Julia G 23/09/2015Uma questão de confiançaUma questão de confiança, de Louise Millar, estava na minha estante há um bom tempo. Como sempre acontece quando temos livros demais para ler, alguns ficam para depois, e eu só fui retirar este livro da estante quando elaborei minha TBR para a Maratona Literária de Inverno. Daquela lista, substituí quase todos os livros por outros, mas fico feliz de não ter feito isso neste caso.
A escrita de Louise Millar propriamente não tem nada de especial. A linguagem utilizada é bastante simples, fluida, não rebuscada; mas é a construção textual que traz destaque à trama. Os capítulos são curtos, de não mais que seis páginas, e intercalam os pontos de vista de Callie, em primeira pessoa, e de Suzy e Debs, em terceira. Desde o início, sabemos que as três personagens têm segredos, que uma dessas mulheres esconde algo sombrio, mas não se sabe qual, mesmo no caso de Callie, que interrompe seus pensamentos antes de se aprofundar naquilo que esconde.
"Nossa amizade não é uma escolha, mas uma carência. A estrangeira americana em Londres e a mãe solitária: empatadas. Está errado apoiar-me tanto nela sem ser sincera sobre quem sou de fato, deixando que a verdade fique escondida em algum canto escuro, como um espírito maligno, à espera. Entretanto, sigo em frente porque preciso dela. Não consigo sobreviver sem ela. Ainda não."
Tal dinâmica torna a leitura sufocante, pois leva o leitor a querer saber as consequências de cada ação - que nem mesmo sabemos quais são, às vezes. Existe um ar de mistério, algumas coisas não ditas, segredos e perigos que se atrelam mais ao psicológico do leitor do que aos acontecimentos da obra. Muitas vezes, durante a leitura, me flagrei espiando os capítulos seguintes para descobrir o que estava por vir.
A autora usa de um jogo de palavras que logra o leitor. Não seria difícil imaginar o que acontece na obra, mas a forma como a autora constrói sua trama nos leva a acreditar em outras implicações. Millar solta algumas informações que nos fazem acreditar quererem dizer uma coisa, para mais tarde mostrar que significavam outra. E, no final do livro, quando o desfecho parece surpreendentemente absurdo, você percebe que as pistas estavam o tempo todo ali, espalhadas desde o começo do livro.
"Londres deveria ter sido um novo começo. Um lugar para ser uma pessoa normal, finalmente, com uma família normal e amigos normais, longe dos mentirosos, traidores, aproveitadores e dos demônios de casa. No entanto, parece que aqui também existem mentirosos e traidores"
Uma questão de confiança foi uma leitura bastante surpreendente, porque desconstruiu todos os conceitos que o próprio livro deu.

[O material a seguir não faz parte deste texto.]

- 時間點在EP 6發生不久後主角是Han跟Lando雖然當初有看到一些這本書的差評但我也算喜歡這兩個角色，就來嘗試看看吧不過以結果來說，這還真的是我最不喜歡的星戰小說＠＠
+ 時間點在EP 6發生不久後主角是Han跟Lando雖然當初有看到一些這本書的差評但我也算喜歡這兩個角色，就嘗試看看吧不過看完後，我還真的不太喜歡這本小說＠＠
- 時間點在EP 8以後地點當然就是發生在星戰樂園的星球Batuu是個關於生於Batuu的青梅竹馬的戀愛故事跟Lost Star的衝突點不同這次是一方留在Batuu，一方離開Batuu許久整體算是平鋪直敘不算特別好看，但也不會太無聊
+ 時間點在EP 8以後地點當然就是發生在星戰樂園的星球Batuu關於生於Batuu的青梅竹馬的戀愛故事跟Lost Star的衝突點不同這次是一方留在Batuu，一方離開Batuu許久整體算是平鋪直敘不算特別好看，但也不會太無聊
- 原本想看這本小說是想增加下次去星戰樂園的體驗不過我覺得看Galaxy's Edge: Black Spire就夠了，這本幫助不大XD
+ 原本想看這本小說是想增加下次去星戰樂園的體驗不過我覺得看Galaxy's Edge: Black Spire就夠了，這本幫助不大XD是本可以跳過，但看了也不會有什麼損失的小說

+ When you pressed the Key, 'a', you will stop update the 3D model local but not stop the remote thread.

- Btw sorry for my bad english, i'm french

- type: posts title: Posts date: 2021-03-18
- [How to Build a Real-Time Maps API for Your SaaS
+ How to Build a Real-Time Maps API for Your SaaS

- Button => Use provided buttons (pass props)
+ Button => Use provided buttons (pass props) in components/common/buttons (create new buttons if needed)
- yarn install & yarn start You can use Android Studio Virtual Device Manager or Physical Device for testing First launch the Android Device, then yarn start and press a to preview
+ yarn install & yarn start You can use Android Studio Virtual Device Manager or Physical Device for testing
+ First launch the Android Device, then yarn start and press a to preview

Muitos leitores parecem ter tido dificuldade até engrenar a leitura, já que os primeiros capítulos apenas narravam o cotidiano das três mulheres que tinham papel fundamental na história, mas isso não aconteceu comigo. Foi fantástico não saber o que esperar, e ainda mais fantástico encontrar algo que eu definitivamente não esperava.
Talvez não seja o tipo de leitura que agrade a todos, mas para quem quer um suspense diferente, sem compromisso, a obra pode ser uma ótima companhia.